5. A terminal will open. If you did not enter your user name in step 2, you will be prompted for it now. Otherwise, skip to the next step.
6. You will be prompted for your password. Enter your UA password. (Public key authentication is available for PuTTY via the Pageant tool, but this is outside the scope of this article.)
7. If you have successfully connected, a prompt will appear allowing you to enter commands on the remote system.
Saving Connection Settings
PuTTY allows connection settings may be saved for future use. The following steps describe how to accomplish this.
1. After configuring any settings you wish to alter, navigate back to the "Session" navigation category, which is the first entry under "Category".

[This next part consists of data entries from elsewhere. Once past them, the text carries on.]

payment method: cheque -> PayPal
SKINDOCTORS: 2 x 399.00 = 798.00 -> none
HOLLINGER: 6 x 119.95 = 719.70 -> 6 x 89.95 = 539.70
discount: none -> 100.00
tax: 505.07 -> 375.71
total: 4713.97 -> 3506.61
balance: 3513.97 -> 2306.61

2. Enter a name for your session in the "Saved Sessions" input box, and select "Save". Your session should now appear as a new line in the text box to the left of "Save".
3. To load saved settings, select the session you want to load and then select "Load".

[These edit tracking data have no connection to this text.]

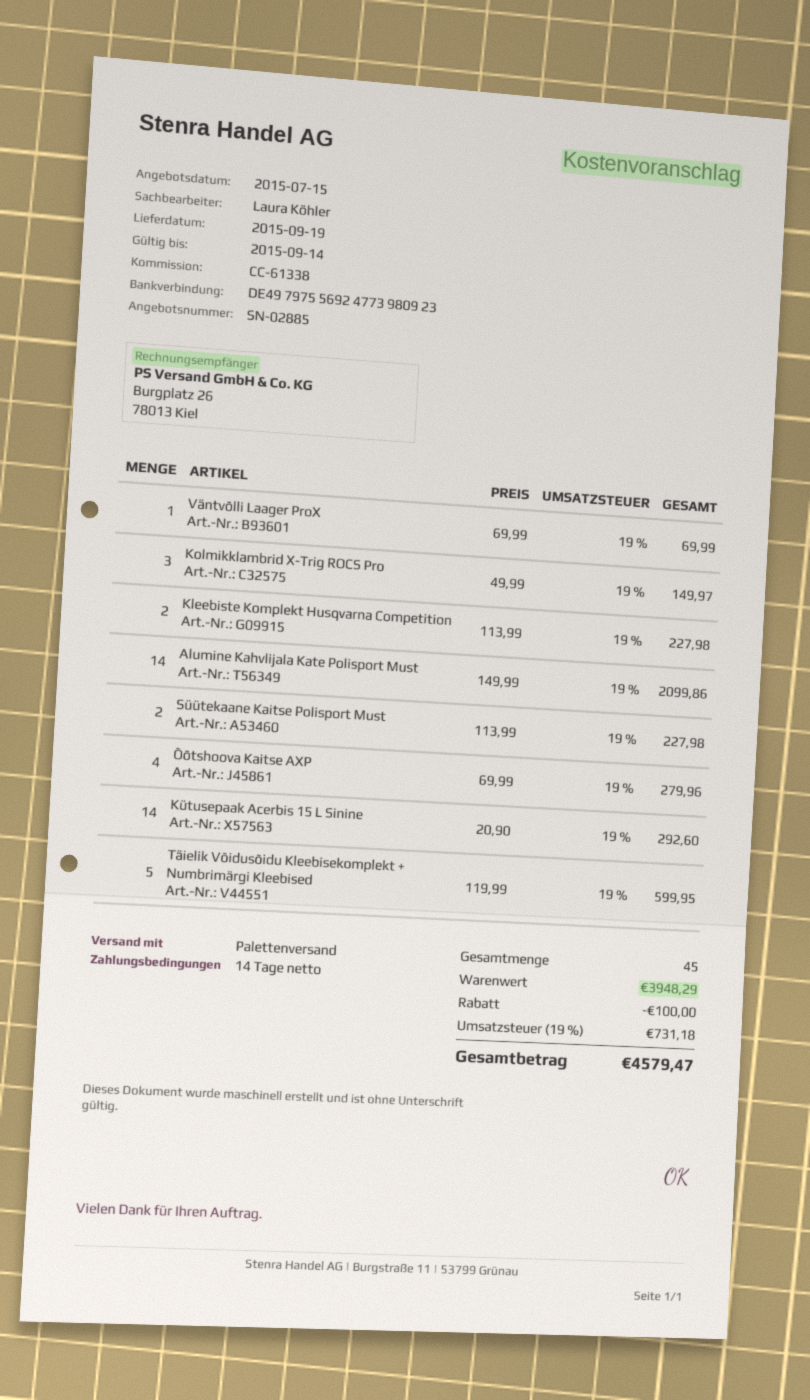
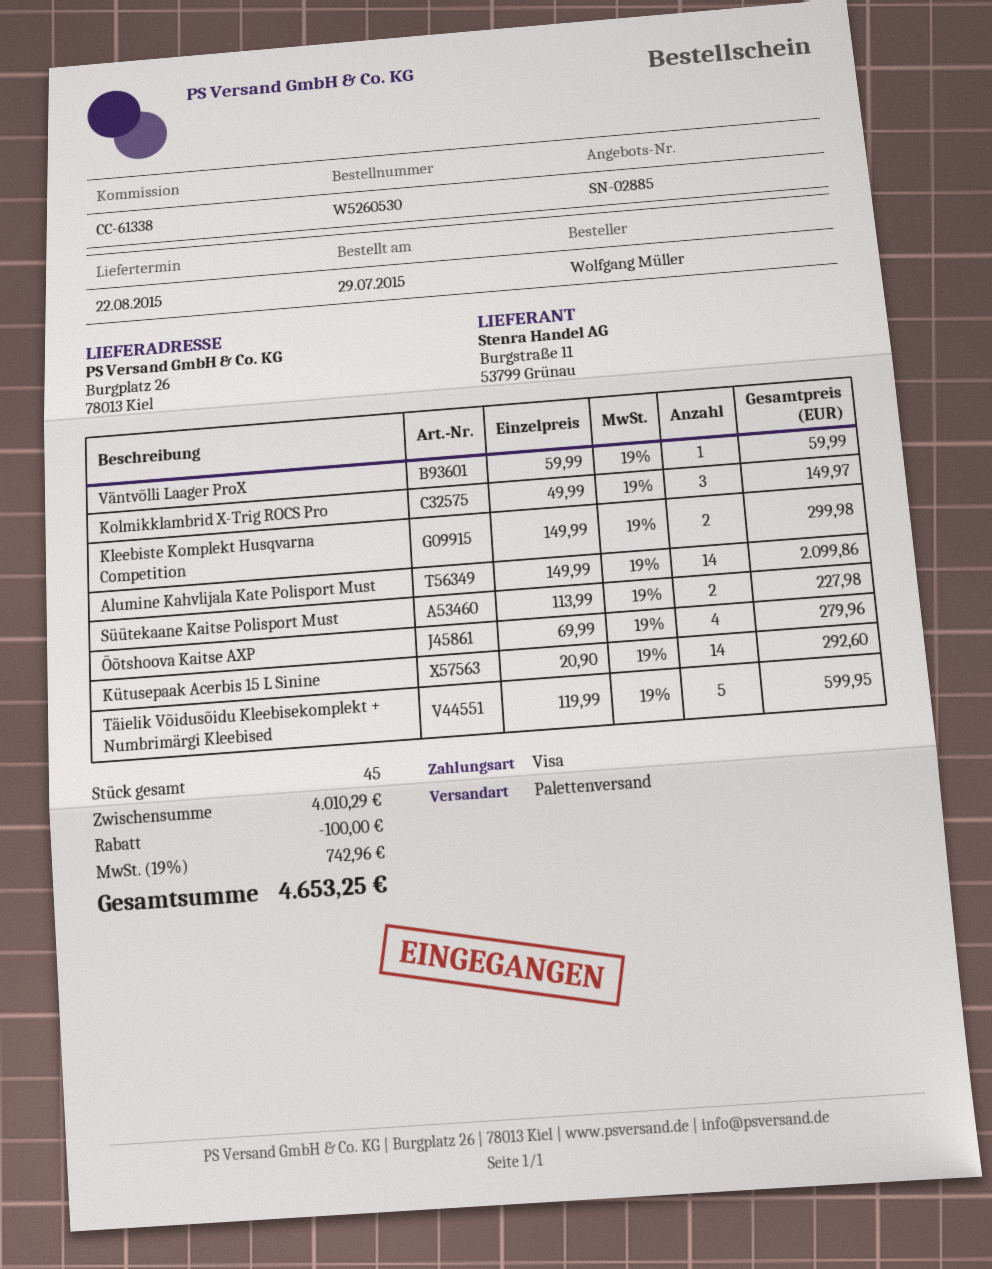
delivery date: 2015-09-19 -> 2015-08-22
Väntvõlli Laager ProX: 1 x 69.99 = 69.99 -> 1 x 59.99 = 59.99
Kleebiste Komplekt Husqvarna Competition: 2 x 113.99 = 227.98 -> 2 x 149.99 = 299.98
subtotal: 3948.29 -> 4010.29
tax: 19% = 731.18 -> 19% = 742.96
total: 4579.47 -> 4653.25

4. Optionally, PuTTY allows you to load connection settings with a -load flag. To do this, copy your PuTTY shortcut, right click on it, and select "Properties". Add the -load flag followed by the connection name in quotation marks to the shortcut target, and select "Apply". Rename the shortcut to an appropriate name as you see fit. See the image below for an example.
Adding X11 Forwarding
Some programs on our remote systems have Graphical User Interfaces (GUIs). It is possible to view these over an SSH connection, using X11 forwarding, which is supported by PuTTY. The following steps describe how to accomplish this.

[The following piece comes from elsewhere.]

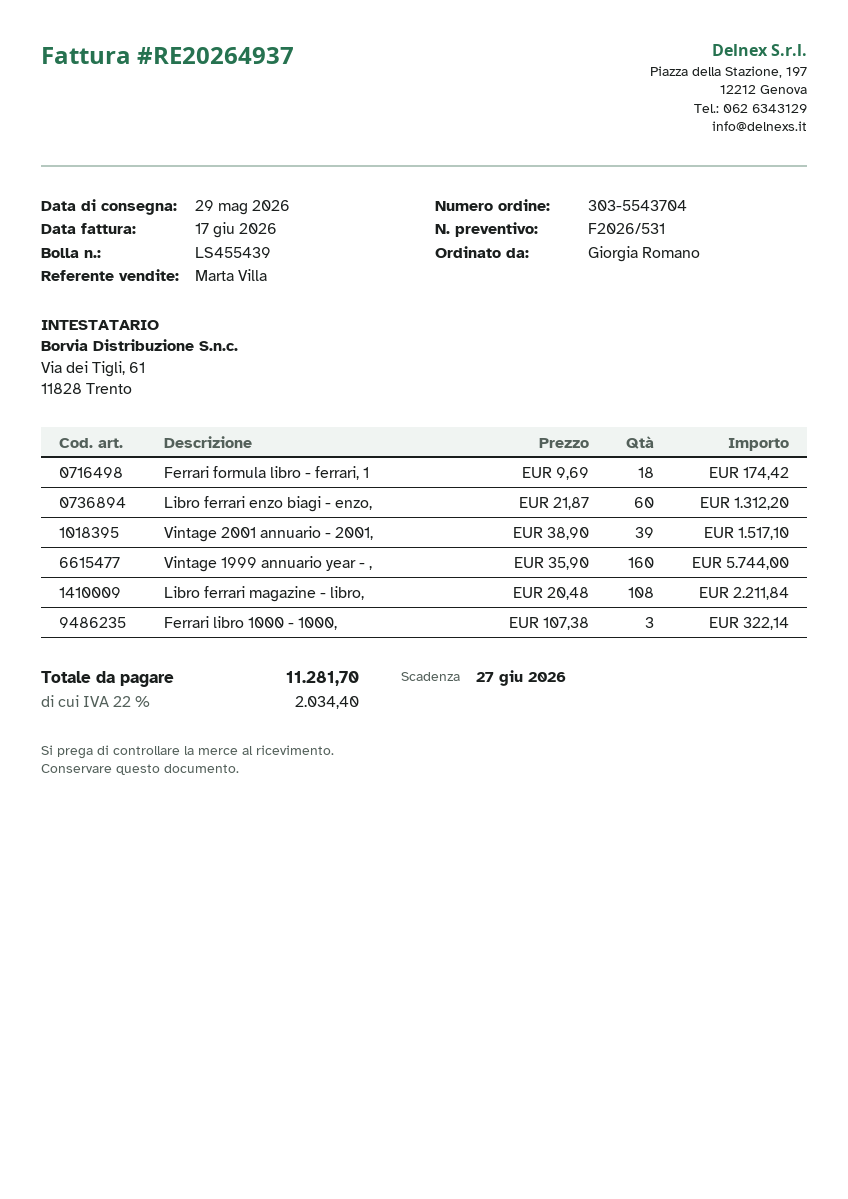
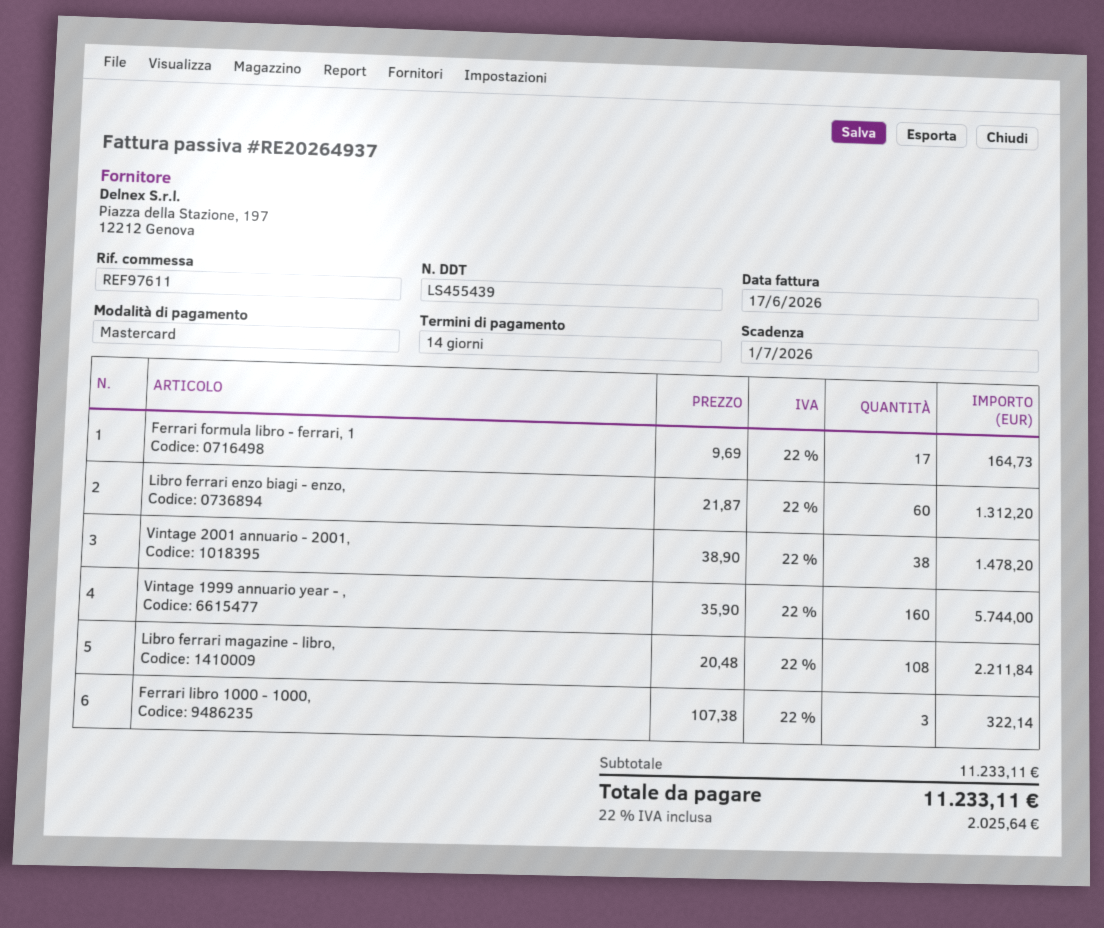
due date: 2026-06-27 -> 2026-07-01
Ferrari formula libro - ferrari, 1: 18 x 9.69 = 174.42 -> 17 x 9.69 = 164.73
Vintage 2001 annuario - 2001,: 39 x 38.90 = 1517.10 -> 38 x 38.90 = 1478.20
tax: 22% = 2034.40 -> 22% = 2025.64
total: 11281.70 -> 11233.11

1. Neither PuTTY nor Windows ship with an X Window Server, which is required to use remote X11 GUIs. If you do not have an X Window Server installed on your local computer, a free option available to you is XMing. Follow our instructions on how to install XMing, noting that in the "Select Components" screen, you may opt not to install an SSH client or the XLaunch utility.
2. In PuTTY, load or define a connection and navigate to Connection-SSH-X11. Check the box labeled "Enable X11 forwarding".
3. Select "Open" to connect to the ARSC system you specified in the previous step.
4. Ensure that your local X Server is running. You can open an X11-forwarded SSH connection just fine without the local server, but your session will fail to open any X11 applications.
5. Before opening any large X Window applications, verify that you can open a small one. Run "xlogo". For information on running programs from a shell prompt, please see read our introductory article.
If you see a window containing the X Window System logo (a black X on a white background), your connection has established X11 forwarding correctly.
6. You may now open X Window applications of your choice that are installed on the system to which you are connected.
When I try to connect, PuTTY opens an alert box that says "Disconnected: No supported authentication methods available".
This message means that authentication by username failed. This is most likely caused by a typo in your username, or because you do not have access to the system to which you tried to connect.
My application returns the error "X connection to localhost:10.0 broken (explicit kill or server shutdown)" (or similar).
This is an indication that your local X server is not running. Check the icons on the right-hand side of your task bar for the X Server icon. If it is not present, ensure that you have installed an X Server locally and that it is running. Once the icon is present, try opening your program again.
I received the "Unknown Host Key" popup, followed by another popup stating: "Server unexpectedly closed network connection".
This indicates that the server's SSH timeout was triggered. ARSC SSH servers are configured to kill incoming connections that do not send data for a while before finally trying to authenticate. While you were responding to the "Unknown Host Key" popup, the ARSC machine thought you were idle and disconnected you. You should be able to reconnect without a problem.